Many of the artists in the Infr’Action festival such as Nigel Rolfe and Nenad Bogdanovic made daily performances just outside the Giardini where most of the international pavilions were located. Many of these performances were extremely poetic and generous to the audiences that gathered to see the work. As stated above though, the assertions made by the Infr’Action festival that it presented ‘pure’ experience and art that scoffed at the commercial circus occurring within the grounds of the Giardini only served to frame Infr’Action as rather miffed poor relations that had been left off the guest list to the big party. Yes, the Biennale is the ultra commodification of art and nothing more than a gigantic showroom, we get it! But surely it is a bit like going to Rome and complaining that there are too many Catholics. An artist that made a witty performance about this was Aaron Williamson, who over three days presented a series of works that attempted to infiltrate the Biennale. Leafleting the public with incomprehensible propaganda to win them over, using a door as a shield to storm the city and eventually standing in the park just outside the Giardini with a flashing sign announcing ‘Still Standing’ Williamson for me satirized the nostalgic position of the ‘pure’ performance artist battling against the ‘enemy’ of capitalism and commodified culture. At once a poetic, self-consciously satirical and sophisticated response to the mainstream/marginal dichotomy that is performed by both sides of the art for art and art for life divide and a testimony to the tenacious ways that performance will continue to survive, thrive and subvert these ‘hostile’ environments.

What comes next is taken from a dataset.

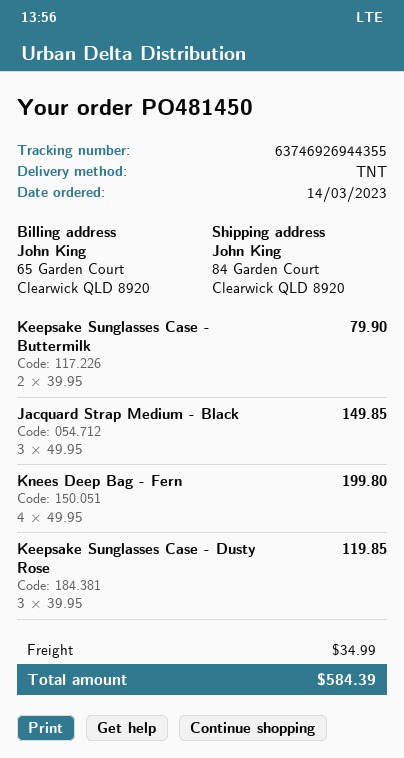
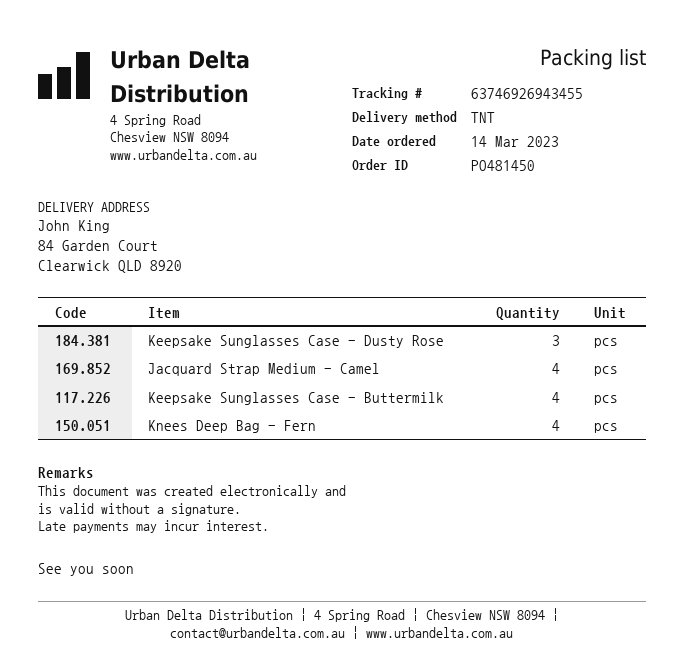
tracking number: 63746926944355 -> 63746926943455
Keepsake Sunglasses Case - Buttermilk: 2 -> 4
Jacquard Strap Medium - Black: 3 -> none
Jacquard Strap Medium - Camel: none -> 4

Considering that there has been a recent explosion in performance practice and its inclusion in major institutions such as Tate Modern, within the Biennale itself there was little evidence of this. For the most part when there was a live element to the works, live presences were simply used by artists as extensions of sculptural form. A notable exception to this was the Romanian Pavilion, a work made collaboratively by Manuel Pelmus and Alexandra Pirici entitled an ‘Immaterial Retrospective of the Venice Biennale’. In a completely empty space five performers re-enacted artworks from each of the previous Biennale’s. The reduction and rendering of these glittering material and historical artifacts into dematerialized form was an intelligent and critical response to the processes of fetishization that art works undergo. As the description of the work pointed out: “The retrospective can be seen as an ephemeral monument to the biennale, a critique of its Euro-centrism, vain display of power and luxury or of mere conservatism but also a celebration of its openness for experiments, for the coexistence of virtually all the trends, media, genres, that art uses or represents.”

I found the work critical, playful and completely mesmerizing. True, not the most risky thing that I could have seen at the Biennale, but this was maybe a small step in the right direction.